Your instructions
Report every line of the records that includes the word "width".
- - - - - - -
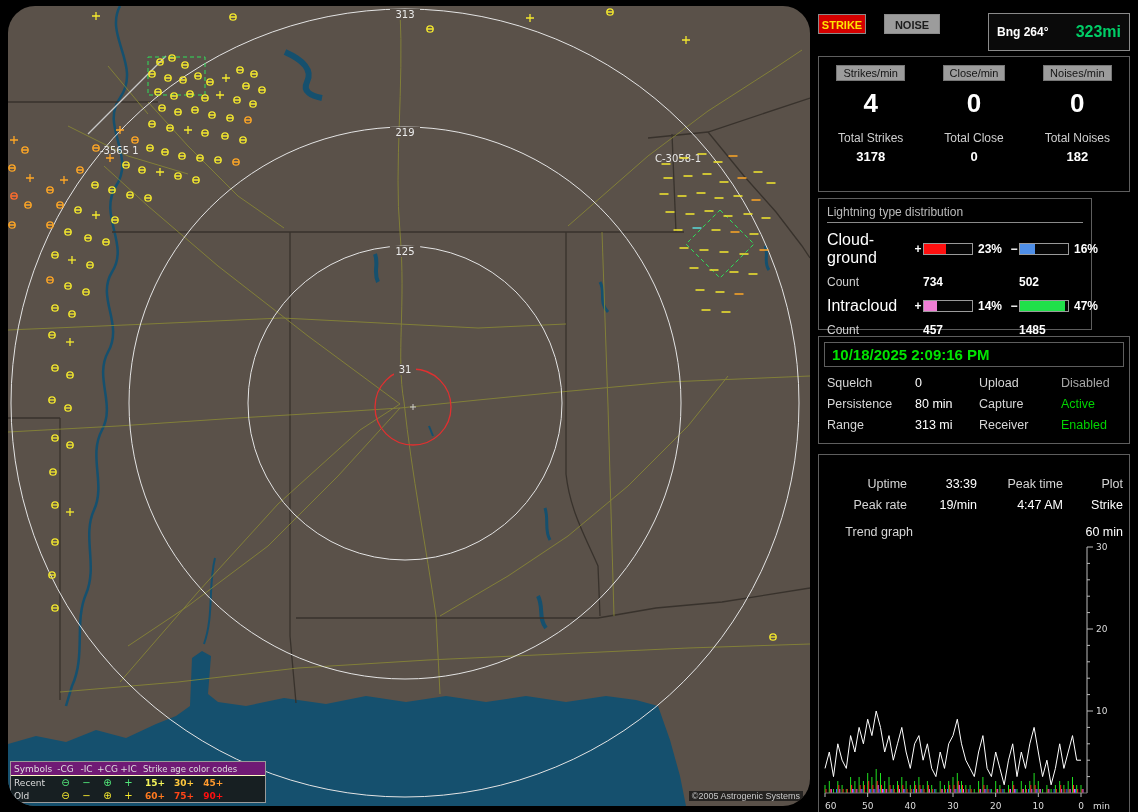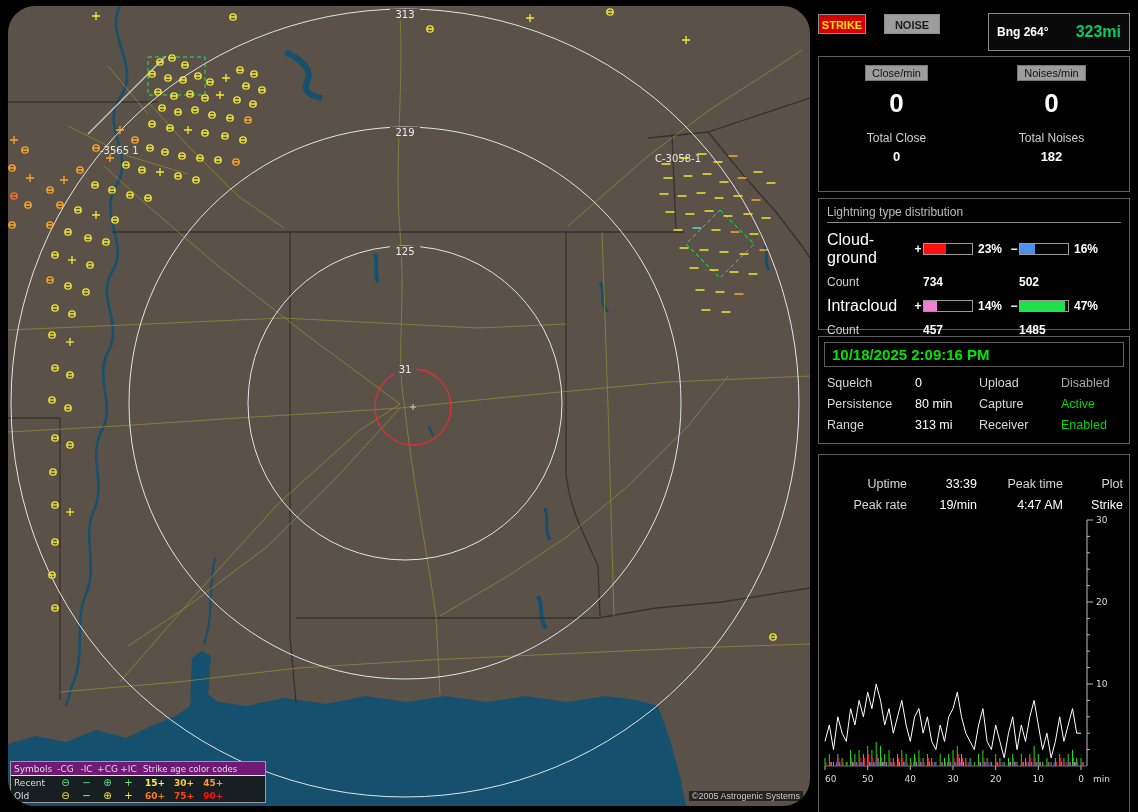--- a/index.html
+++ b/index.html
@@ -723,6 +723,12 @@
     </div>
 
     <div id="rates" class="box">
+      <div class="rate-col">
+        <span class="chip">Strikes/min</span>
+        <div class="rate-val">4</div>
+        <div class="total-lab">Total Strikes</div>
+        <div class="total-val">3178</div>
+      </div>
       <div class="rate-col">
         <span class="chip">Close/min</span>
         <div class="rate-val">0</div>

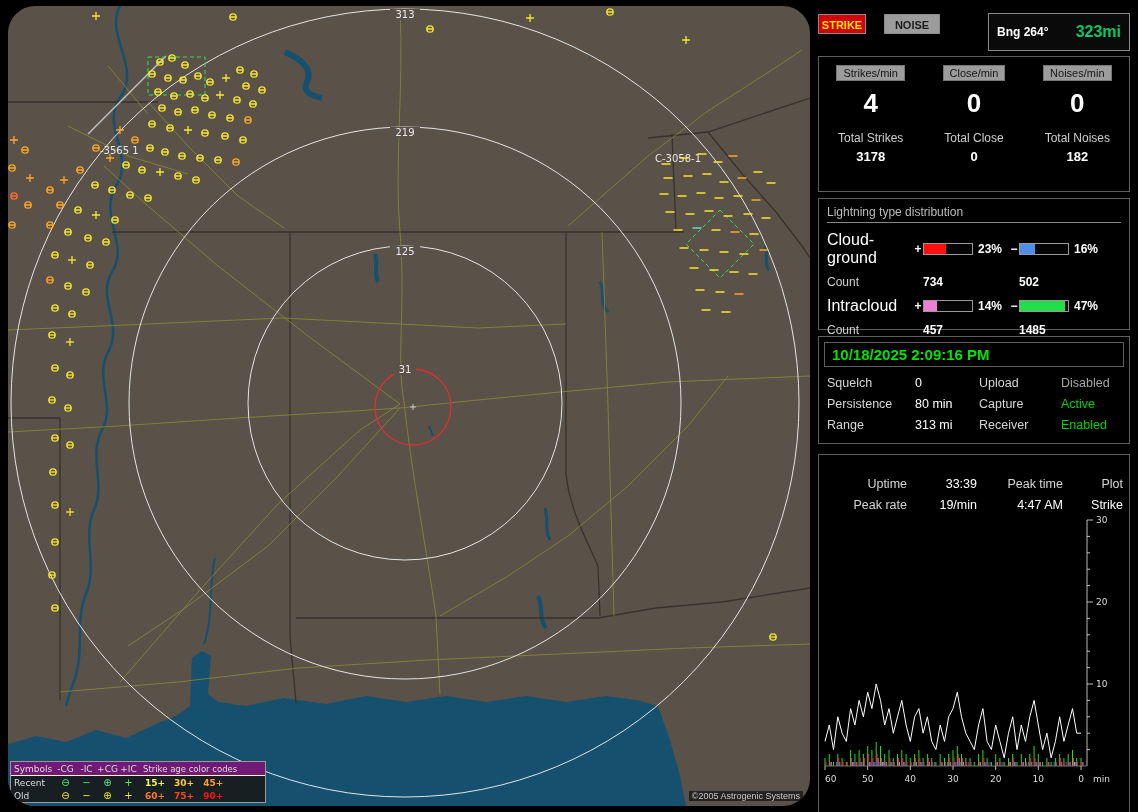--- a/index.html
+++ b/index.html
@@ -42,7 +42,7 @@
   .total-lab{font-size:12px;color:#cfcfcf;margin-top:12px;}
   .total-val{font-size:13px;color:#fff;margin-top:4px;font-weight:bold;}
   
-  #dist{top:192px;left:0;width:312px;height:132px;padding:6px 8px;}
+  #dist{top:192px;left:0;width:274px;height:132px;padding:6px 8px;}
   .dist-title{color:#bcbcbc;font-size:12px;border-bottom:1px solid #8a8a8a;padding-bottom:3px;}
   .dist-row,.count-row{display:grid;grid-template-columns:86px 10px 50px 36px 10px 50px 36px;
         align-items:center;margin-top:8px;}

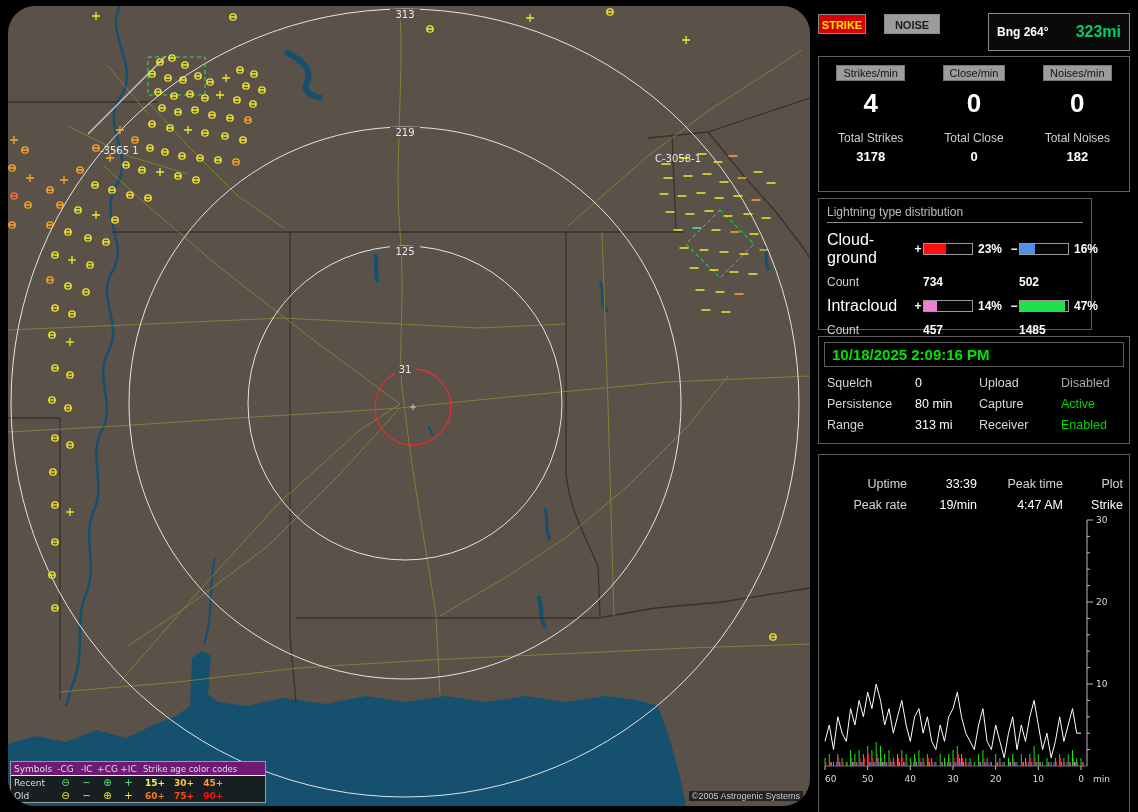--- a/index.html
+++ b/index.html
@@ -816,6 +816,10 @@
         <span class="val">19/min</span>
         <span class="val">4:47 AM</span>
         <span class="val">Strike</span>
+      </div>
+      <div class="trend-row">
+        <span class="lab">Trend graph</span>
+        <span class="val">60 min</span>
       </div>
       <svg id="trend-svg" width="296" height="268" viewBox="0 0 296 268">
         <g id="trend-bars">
- - - - - - -
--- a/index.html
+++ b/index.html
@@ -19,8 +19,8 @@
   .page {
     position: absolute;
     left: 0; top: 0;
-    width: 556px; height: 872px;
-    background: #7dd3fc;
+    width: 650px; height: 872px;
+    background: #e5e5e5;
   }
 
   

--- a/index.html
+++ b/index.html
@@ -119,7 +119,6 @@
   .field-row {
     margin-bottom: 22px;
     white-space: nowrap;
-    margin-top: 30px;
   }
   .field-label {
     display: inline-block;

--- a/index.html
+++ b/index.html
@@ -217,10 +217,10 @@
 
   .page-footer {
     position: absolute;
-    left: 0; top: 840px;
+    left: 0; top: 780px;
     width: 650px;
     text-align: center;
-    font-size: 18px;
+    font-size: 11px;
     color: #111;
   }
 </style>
- - - - - - -
Solved problem
-  #dist{top:192px;left:0;width:312px;height:132px;padding:6px 8px;}
+  #dist{top:192px;left:0;width:274px;height:132px;padding:6px 8px;}
       <svg id="trend-svg" width="296" height="268" viewBox="0 0 296 268">
-    width: 556px; height: 872px;
+    width: 650px; height: 872px;
     width: 650px;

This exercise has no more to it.